Cartas de Adão (1)

Natal, 19 de Outubro de 2011

Querido, (não sei do que te chamar)

            Poderia me explicar, mais uma vez, o motivo pelo qual prefere se comunicar comigo através de cartas? Não entendo essa de “Quero guardar você e suas palavras em suas palavras”. Graças a isso me obrigo a escrever à mão todas as cartas que envio para você e sabe muito bem o quão pesado isso é para mim. Sabe da dificuldade que tenho com elas (as palavras), apesar de ser poeta. Sabe que sangro sempre, e sangro muito, toda vez que seguro uma caneta. Aceitaria bem mais se você me falasse que gosta das minhas palavras e das minhas hemorragias.
            Eu tenho premonições, você sabe, e essa noite sonhei com você, mais uma vez. Sonhei que teria, a partir de hoje, quatro dias insanos de pura entrega em uma sala com duas portas, ao seu lado. Você consegue realizar quão insano é essa vontade? Lembra que só nos vimos uma única vez, há três anos? E que desde lá eu sou pura redenção a você? Claro que sim! Perceba, agora, o quanto somos incoerentes: moramos na mesma porra de cidade e só nos comunicamos por carta. Você me diz que sente medo ao discar meu número (e nem sei como você tem meu número). Você é amigo de todos os meus amigos, inclusive os que moram comigo, mas só me visita quando eu não estou em casa. E toda vez que volto, sinto o que acho ser seu cheiro no meu travesseiro, por três dias seguidos. Sabe que isso é meio sádico? Eu sei que você sabe. Mas não entendo, e insisto nisso: diga-me, mais uma vez, qual a razão de você não querer se encontrar comigo? O mesmo ônibus que passa aqui na porta, para na esquina da sua rua. Só me dê um sinal, e eu realizo esses quatro dias de entrega que sonhei, a partir de hoje.
            Mas eu falava das premonições. A partir desses quatro dias, você seria meu por um mês completo. Apenas meu e tudo seria descoberta entre eu, você e a cama. Você alargaria meu mundo de uma forma que jamais pensei. Eu, você e a Coca-Cola no café da manhã. Mas a partir daí, você me falaria da dificuldade em me amar. Em uma noite bem quente, na casa de amigos, em mais uma de nossas luas-de-mel sem casamento, você me diria adeus como amor, e olá como amigo. E então eu teria sonhos suados com você e seu abraço, sempre interrompido. Era sempre uma morte, um assalto demorado, mas nós nunca conseguiríamos realizar um toque novamente.

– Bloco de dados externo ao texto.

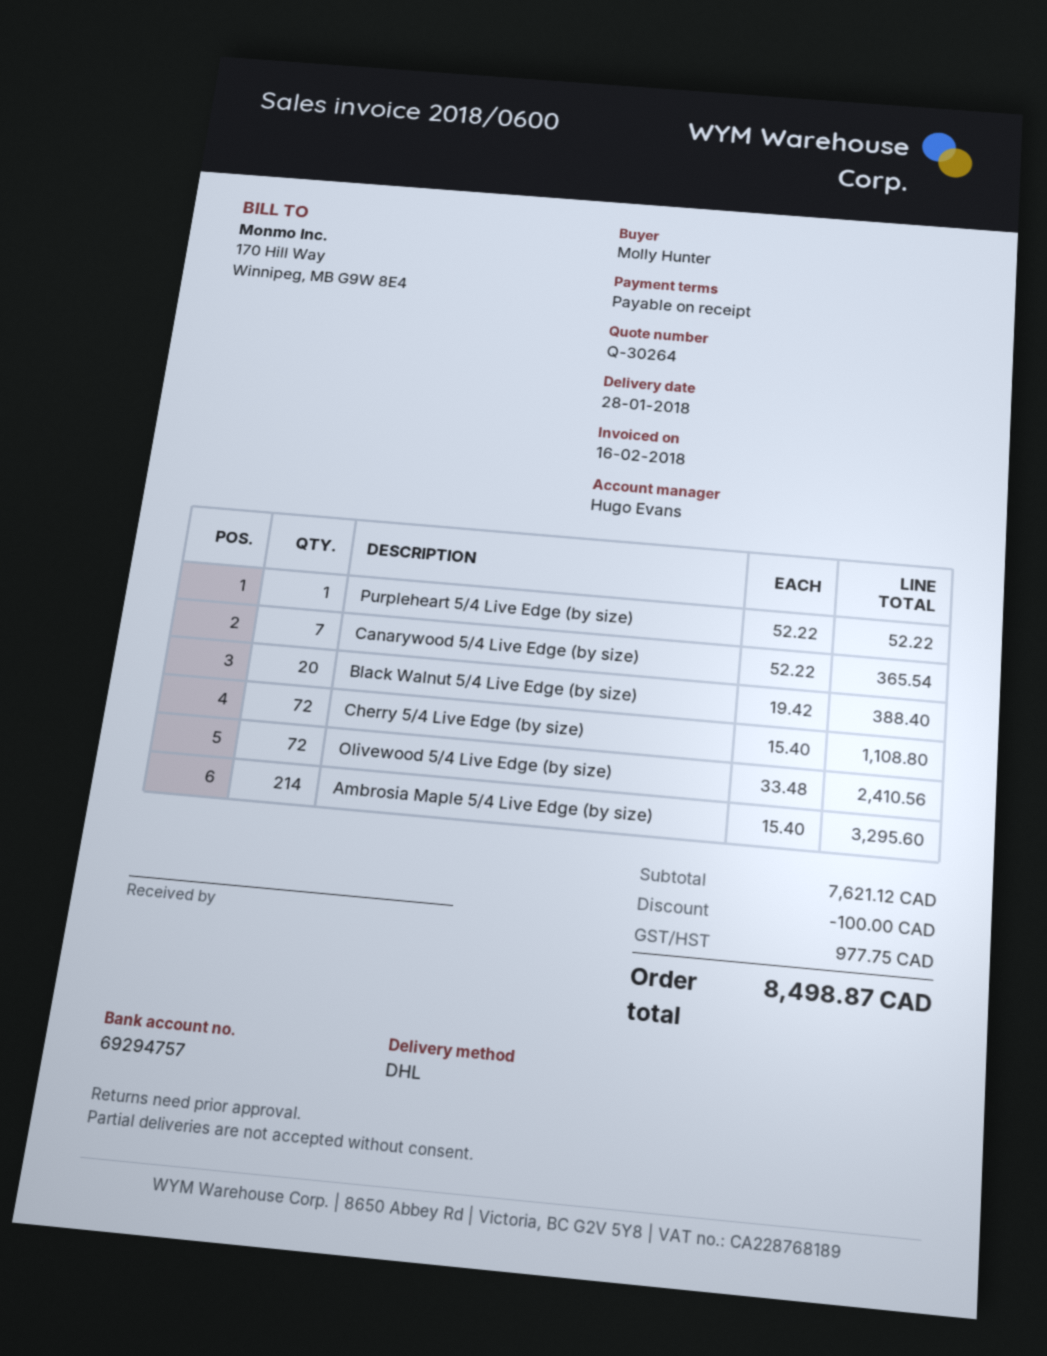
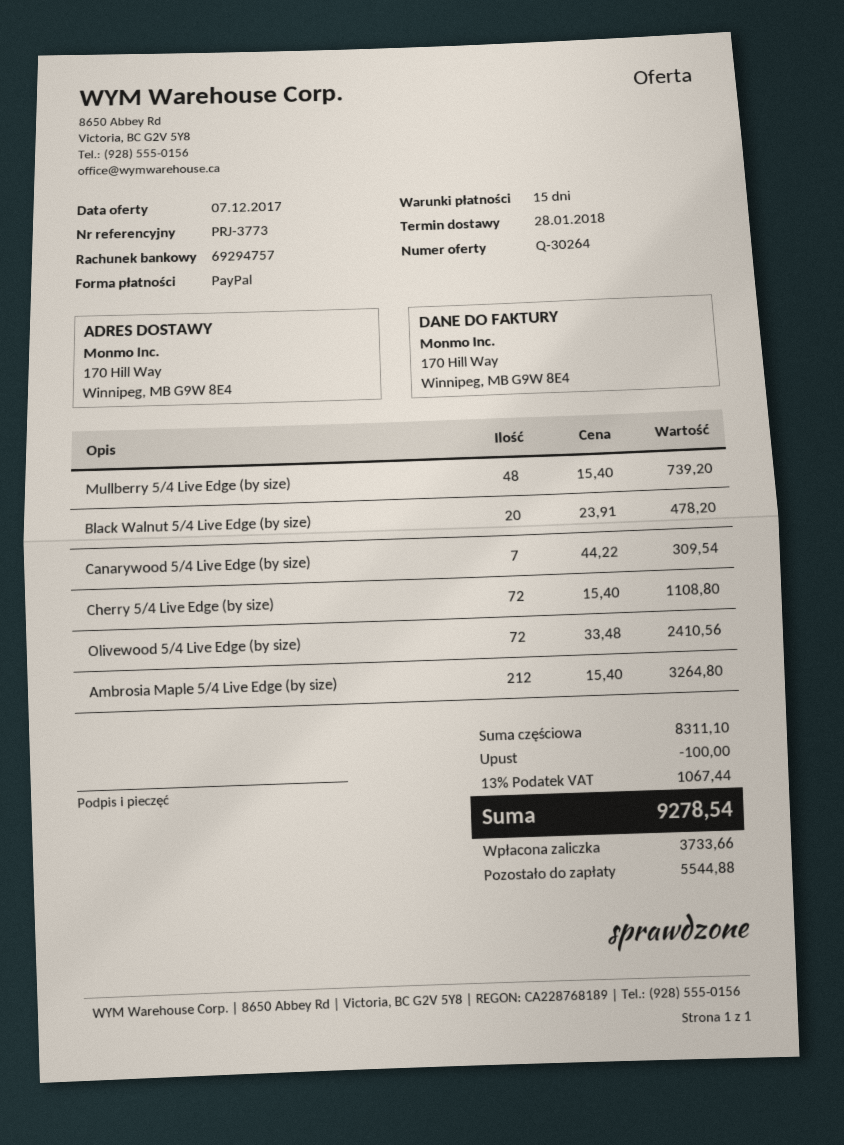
payment terms: on receipt -> 15 days
Purpleheart 5/4 Live Edge (by size): 1 x 52.22 = 52.22 -> none
Canarywood 5/4 Live Edge (by size): 7 x 52.22 = 365.54 -> 7 x 44.22 = 309.54
Black Walnut 5/4 Live Edge (by size): 20 x 19.42 = 388.40 -> 20 x 23.91 = 478.20
Ambrosia Maple 5/4 Live Edge (by size): 214 x 15.40 = 3295.60 -> 212 x 15.40 = 3264.80
Mullberry 5/4 Live Edge (by size): none -> 48 x 15.40 = 739.20
subtotal: 7621.12 -> 8311.10
tax: 977.75 -> 1067.44
total: 8498.87 -> 9278.54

Mas, por um mês completo, você seria meu. Seja meu.
            Desculpe, mas já derramei sangue o suficiente. Espero que seja o bastante para saciar sua vontade, anyway.
            Eu te beijo, longamente, eu te sonho, densamente. Eu sou seu, se quiser, por um mês inteiro.

Adão.

Comentários

FOXX disse…
a assinatura, Adão, é só pra ser o sentido de homem?
Franklyn Kennedy disse…
Thuthu, não sei porque, mas suas palavras me fez lembra a música Amado (vanessa da mata).
Arthur Dantas disse…
"Estou entregue a ponto de estar sempre só
Esperando um sim ou nunca mais [...] Quero dançar com você
Dançar com você" =/
M. disse…
Arthur... são lindos seus versos em forma de cartas. Simplesmente...lindos.